Israeli officials took into account in discussions over recent months the possibility that any airstrike aimed at preventing Syrian weapons from being transferred to the Islamic Hezbollah group could trigger a reprisal by Syria, Hezbollah, or even Iran.

But they also assessed the probability of an immediate retaliation as low, according to a former official familiar with the details.
That assessment seems to be holding up in the aftermath of a reported Israeli attack on a weapons convoy in Syria earlier this week. Syria protested the violation of its airspace and Iran threatened “grave consequences for Tel Aviv.”
But experts and former officials said both Iran and Hezbollah have much to lose from an escalation with Israel. And Syrian President Bashar al-Assad was too busy fighting for his survival to take on Israel, they said.
“I think Hezbollah is weighing whether to react or continue trying to smuggle weapons from Syria,” said Yoram Schweitzer, a senior research fellow at the Institute for National Security Studies in Tel Aviv. He said a war now might make it harder for the group to operate along the border. “For now, at least, it seems they’re focusing on finishing the job of arming themselves and improving their situation vis-à-vis Israel,” he told The Daily Beast.
Israel continued to maintain silence about the airstrike, which took place overnight between Tuesday and Wednesday. Syria said Israeli planes had actually targeted a “scientific research facility” outside of Damascus, but there seemed to be no evidence for that version of events.
The former official speculated to The Daily Beast that Israel had targeted Russian-made antiaircraft batteries known as SA-17s.

The former official, who did not want to be named discussing potentially sensitive information, said the batteries would have made it more difficult for the Israeli air force to operate freely over Lebanon. Israeli leaders have voiced concern about Hezbollah getting its hands on Syria’s large arsenal of chemical and biological weapons as the regime in Damascus edges closer to collapse.
But Dany Shoham, a reserve lieutenant colonel and an expert on non-conventional weapons, said it probably would have been clear by now if chemical weapons were the target of the Israeli airstrike.
“Depending on different factors, there’s a good chance there would have been some contamination in the area,” had the trucks Israel reportedly targeted contained chemical agents, said Shoham, who is a senior researcher at the BESA Center for Strategic Studies at Bar Ilan University.
He said even chemical agents that need to be mixed with other chemicals in order to create the weapons are themselves toxic and would leave a residue.

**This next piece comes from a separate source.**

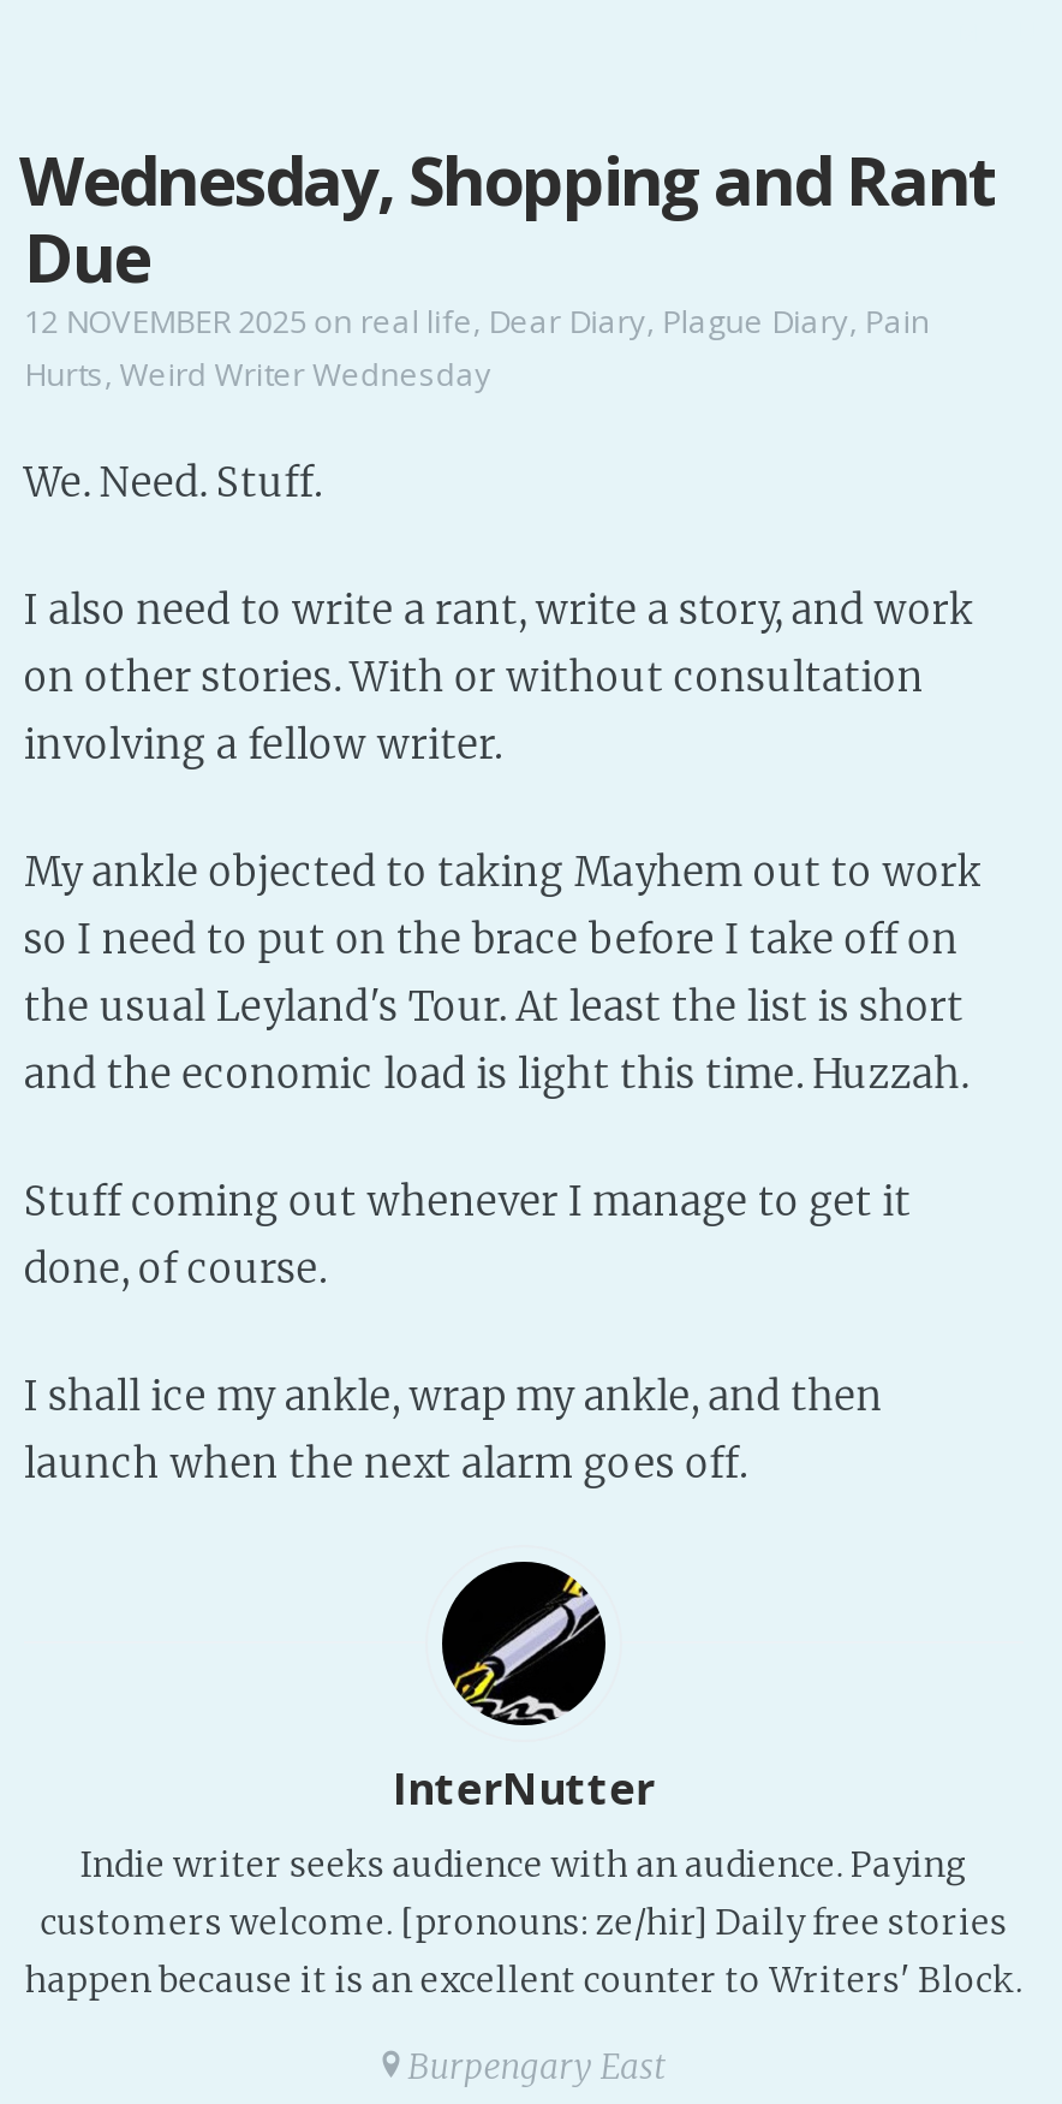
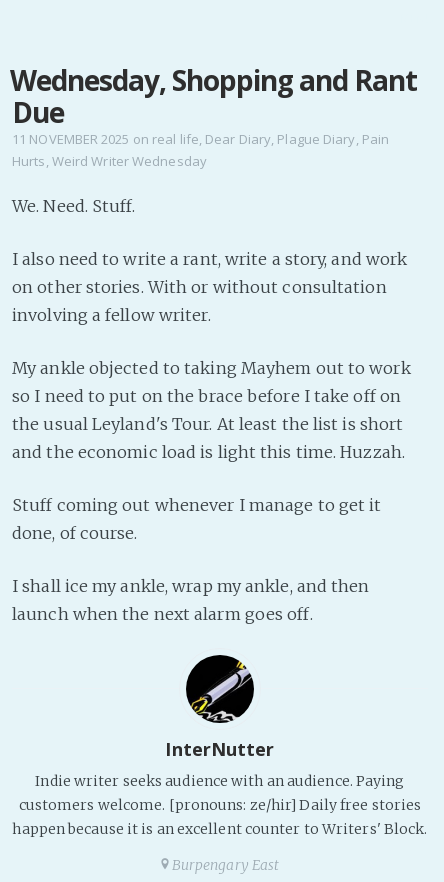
[24,299,930,343] 12 NOVEMBER 2025 on real life, Dear Diary, Plague Diary, Pain -> [12,130,389,148] 11 NOVEMBER 2025 on real life, Dear Diary, Plague Diary, Pain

Israel has taken several measures in the past week to protect its citizens from attacks by Syria or Lebanon, including moving closer to its northern border two Iron Dome batteries—the same antimissile systems that intercepted hundreds of rockets from Gaza during a weeklong war in November.
It also stepped up efforts to get new gas masks to those remaining Israelis who still have outdated ones. Officials said the number of people showing up at distribution centers surged in recent days. At one such center in Tel Aviv on Thursday morning, only two people waited in line to get their new kits, hundreds of which were stacked up on the floor. But an attendant said lines were longer in the hours after the airstrike on Wednesday.
Israel is deeply worried about the possible disintegration of Syria, where the rebels fighting Assad for almost two years include large numbers of jihadis.
Michael Herzog, a retired Israeli general who served as chief of staff to Defense Minister Ehud Barak from 2006 to 2009, said Israel would inevitably face increased instability along its borders.
“Israeli intelligence believes that once Assad falls, the security situation along the border will gradually deteriorate. This assessment is based on the growing number of jihadists in areas close to the border, as well as indications that they are accumulating weapons caches there,” he wrote in a policy paper for the Washington Institute for Near East Policy.
“Fueled by a deep ideological enmity, these groups would likely target Israel once the regime collapses. In addition, the IDF [Israeli Defense Forces] has not ruled out the less likely scenario of Assad's forces launching a final cross-border act of desperation.
“Whatever the case, the defense establishment is convinced that Israel is about to enter a new era of instability in which the existing jihadist challenge along the Sinai border is joined by a similar jihadist challenge from Syria—perhaps even in coordination with each other down the road,” Herzog wrote.